L’Afrique du Sud a signé un exploit retentissant en se qualifiant pour les seizièmes de finale de la Coupe du monde 2026, une première dans son histoire. Menacée d’élimination après deux prestations décevantes, la nation arc-en-ciel a trouvé les ressources nécessaires pour s’imposer face à la Corée du Sud (1-0) lors de la dernière journée du groupe A. Ce succès, scellé par un Thapelo Maseko étincelant, offre aux Bafana Bafana un rendez-vous inédit avec le Canada, prévu dimanche 28 juin. Deux heures après la qualification du Maroc, l’Afrique du Sud offre au continent africain un deuxième représentant en phase à élimination directe.
Jusqu’alors en difficulté, les hommes d’Hugo Broos ont fait preuve d’un mental d’acier pour renverser une situation compromise. Battus d’entrée par le Mexique (2-0), puis sauvés in extremis par une égalisation arrachée dans le temps additionnel contre la Tchéquie (1-1), les Sud-Africains abordaient cette troisième journée dos au mur. Face à une formation sud-coréenne donnée favorite, ils ont su élever leur niveau de jeu pour arracher une victoire précieuse. Ce succès tient en grande partie à la prestation de Thapelo Maseko, auteur du but décisif, qui s’est mué en héros national en inscrivant l’unique réalisation de la rencontre. Cette performance permet aux Bafana Bafana de franchir pour la toute première fois le premier tour d’une Coupe du monde, effaçant d’un trait leurs échecs précédents.

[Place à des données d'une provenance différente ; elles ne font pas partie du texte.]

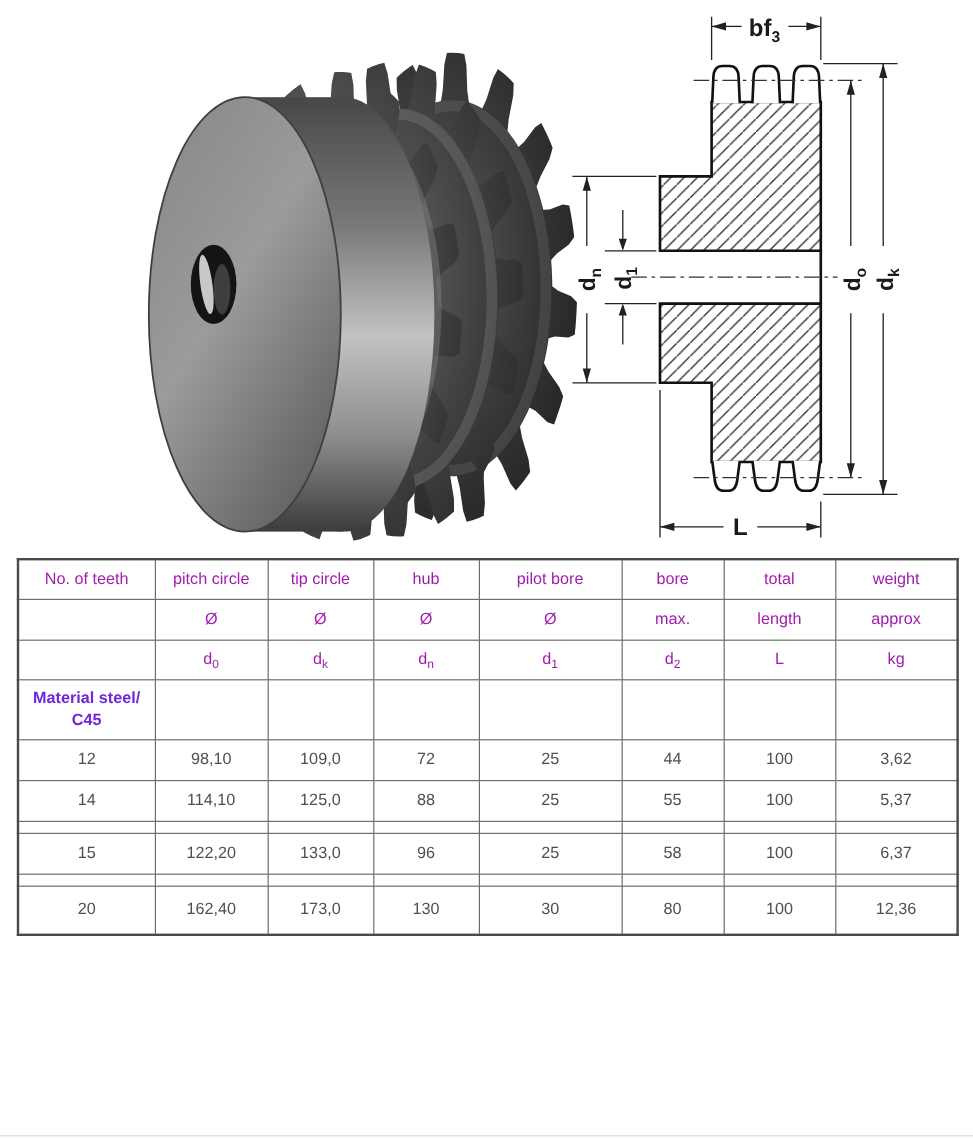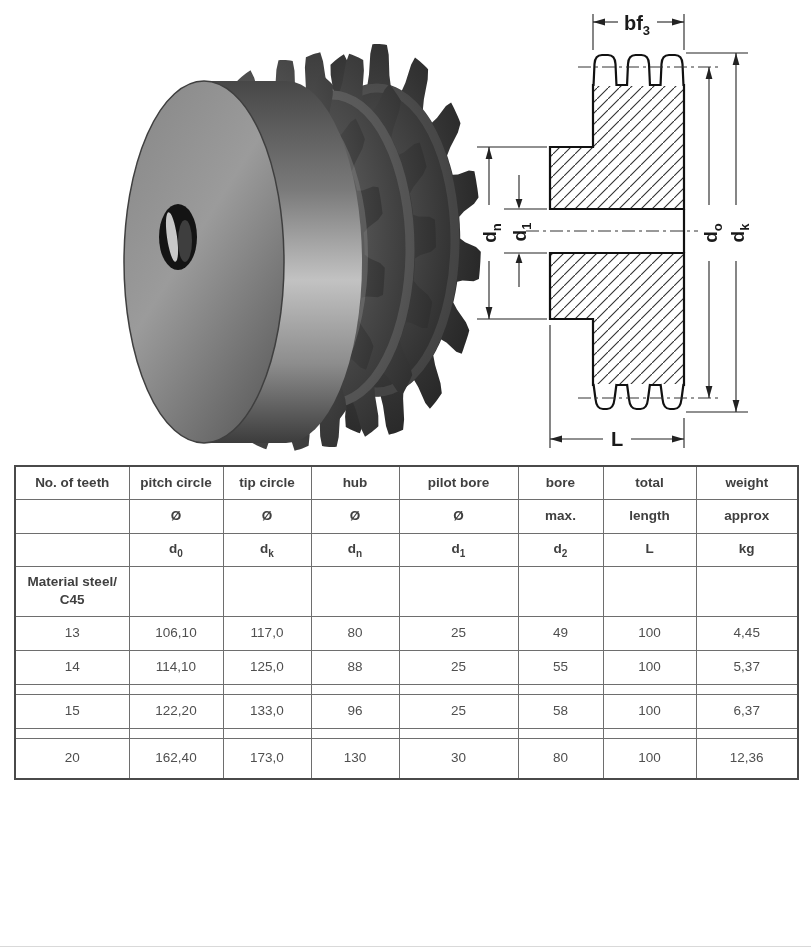"No. of teeth" .hdr td { color: #404040 -> #a21caf; font-weight: bold -> normal }
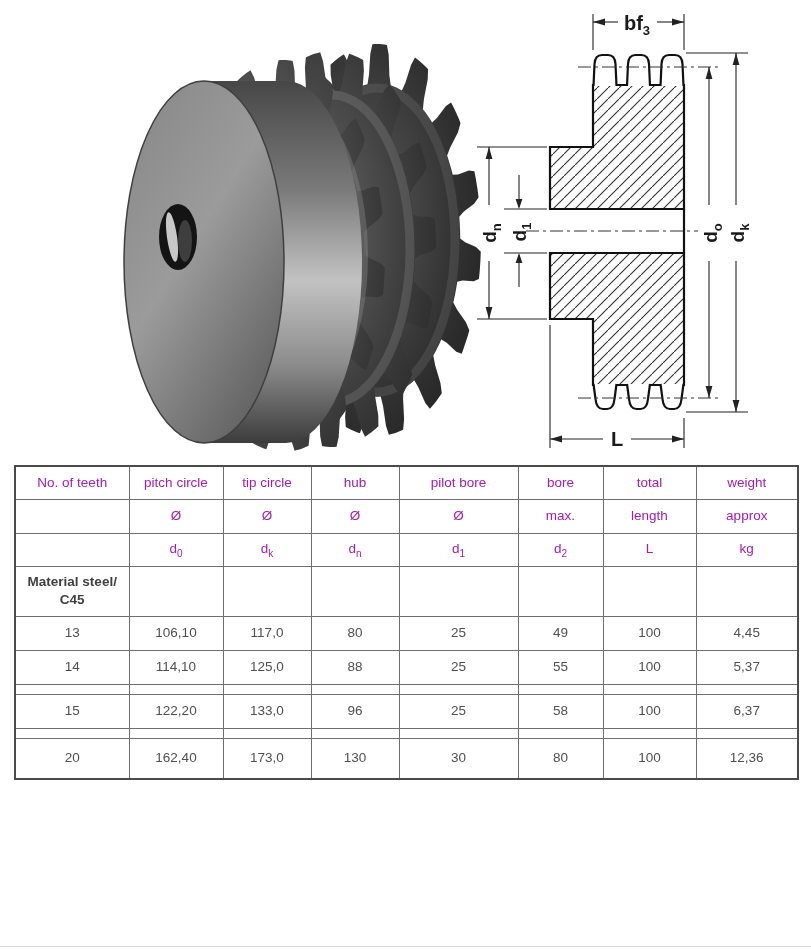"Material steel/" td.matcell { color: #404040 -> #6d28d9 }
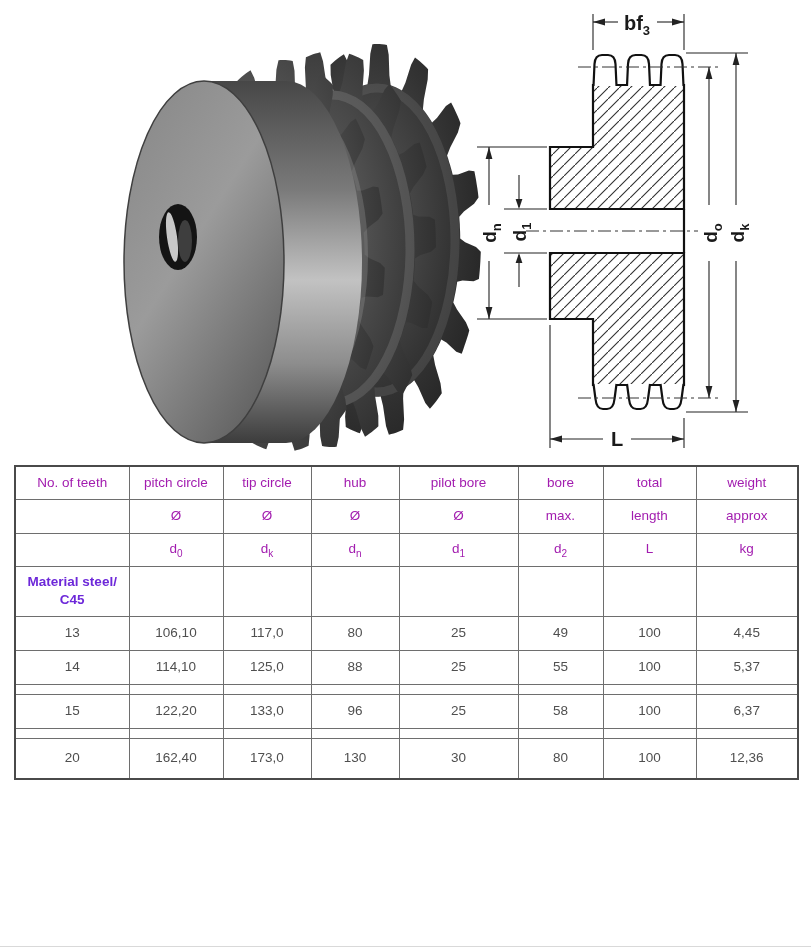"12" tr.rd { html: none -> <tr> <td>12</td> <td>98,10</td> <td>109,0</td> <td>72</td> <td>25</td> <td>44</td> <td>100</td> <td>3,62</td> </tr> }
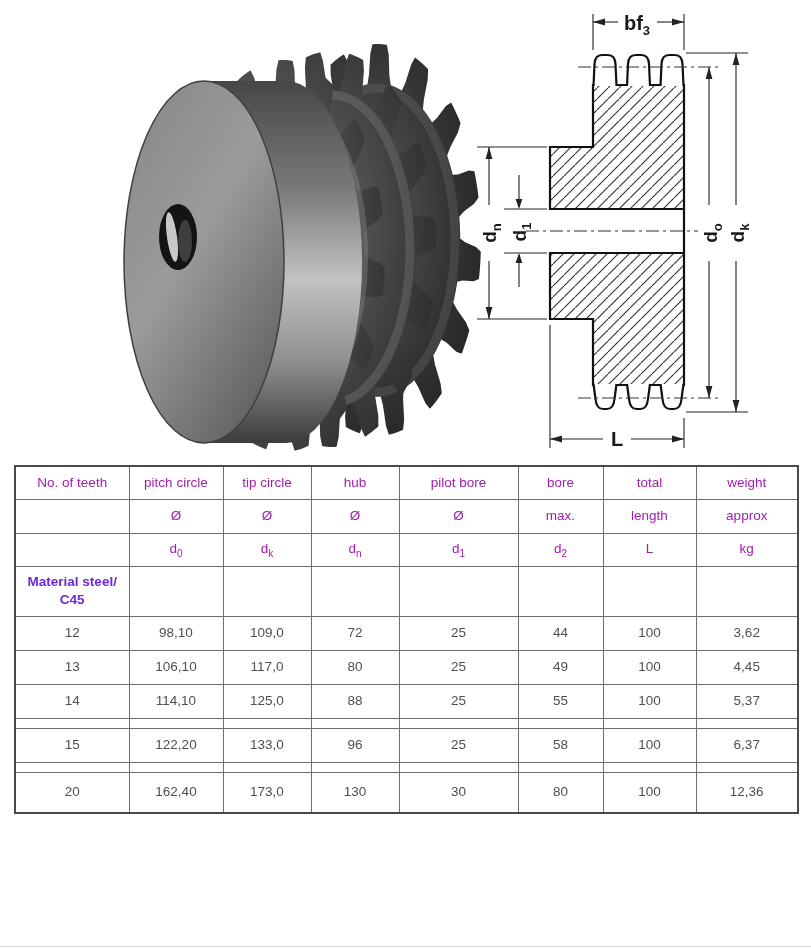"13" tr.rd { html: <tr> <td>13</td> <td>106,10</td> <td>117,0</td> <td>80</td> <td>25</td> <td>49</td> <td>100</td> <td>4,45</td> </tr> -> none }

Avant cette édition 2026, l’Afrique du Sud n’avait jamais réussi à sortir des phases de groupes lors de ses trois participations au Mondial (1998, 2002 et 2010). Pays hôte en 2010, elle avait été éliminée dès le premier tour, une déception encore vive dans les mémoires. Depuis, la sélection a connu des années de reconstruction, avec des résultats en dents de scie sur le continent africain. La nomination d’Hugo Broos, technicien belge couronné de succès avec le Cameroun en 2017, a insufflé une nouvelle dynamique. Son approche pragmatique et sa capacité à fédérer un groupe jeune ont progressivement restauré la crédibilité des Bafana Bafana, qui abordaient ce Mondial avec l’ambition mesurée de sortir de l’ornière. Cette qualification historique constitue donc l’aboutissement d’un processus de maturation entamé depuis plusieurs années.
Le parcours sud-africain ne s’arrête pas là. En seizièmes de finale, les Bafana Bafana affronteront le Canada, une équipe qui a elle aussi réalisé un parcours solide dans sa poule. Ce duel oppose deux nations en pleine progression sur la scène internationale, et il promet d’être disputé. Pour l’Afrique du Sud, cette confrontation représente une opportunité inédite de marquer encore davantage l’histoire du football national. Une victoire contre les Canadiens ouvrirait la voie à des huitièmes de finale, un objectif qui relevait de l’utopie il y a encore quelques semaines. Mais au-delà du résultat sportif, cette qualification a déjà une portée symbolique immense pour tout un pays, en pleine reconstruction identitaire et sociale, où le football reste un vecteur d’unité nationale.
Ce succès sud-africain illustre également une tendance plus large du football africain lors de cette édition 2026. Avec le Maroc et l’Afrique du Sud déjà qualifiés, et d’autres nations encore en lice, le continent confirme sa montée en puissance sur la scène mondiale. Les observateurs soulignent la qualité du travail effectué par les sélectionneurs locaux et la progression des infrastructures de formation. Du côté des supporters, l’explosion de joie dans les rues de Johannesbourg et du Cap témoigne de l’attachement viscéral des Sud-Africains à leur équipe nationale. Cette qualification historique redonne des couleurs à un football sud-africain souvent critiqué pour son manque de régularité. Reste à savoir si les Bafana Bafana parviendront à transformer cet élan en une performance durable, mais une chose est certaine : leur nom est désormais inscrit dans les annales de la Coupe du monde.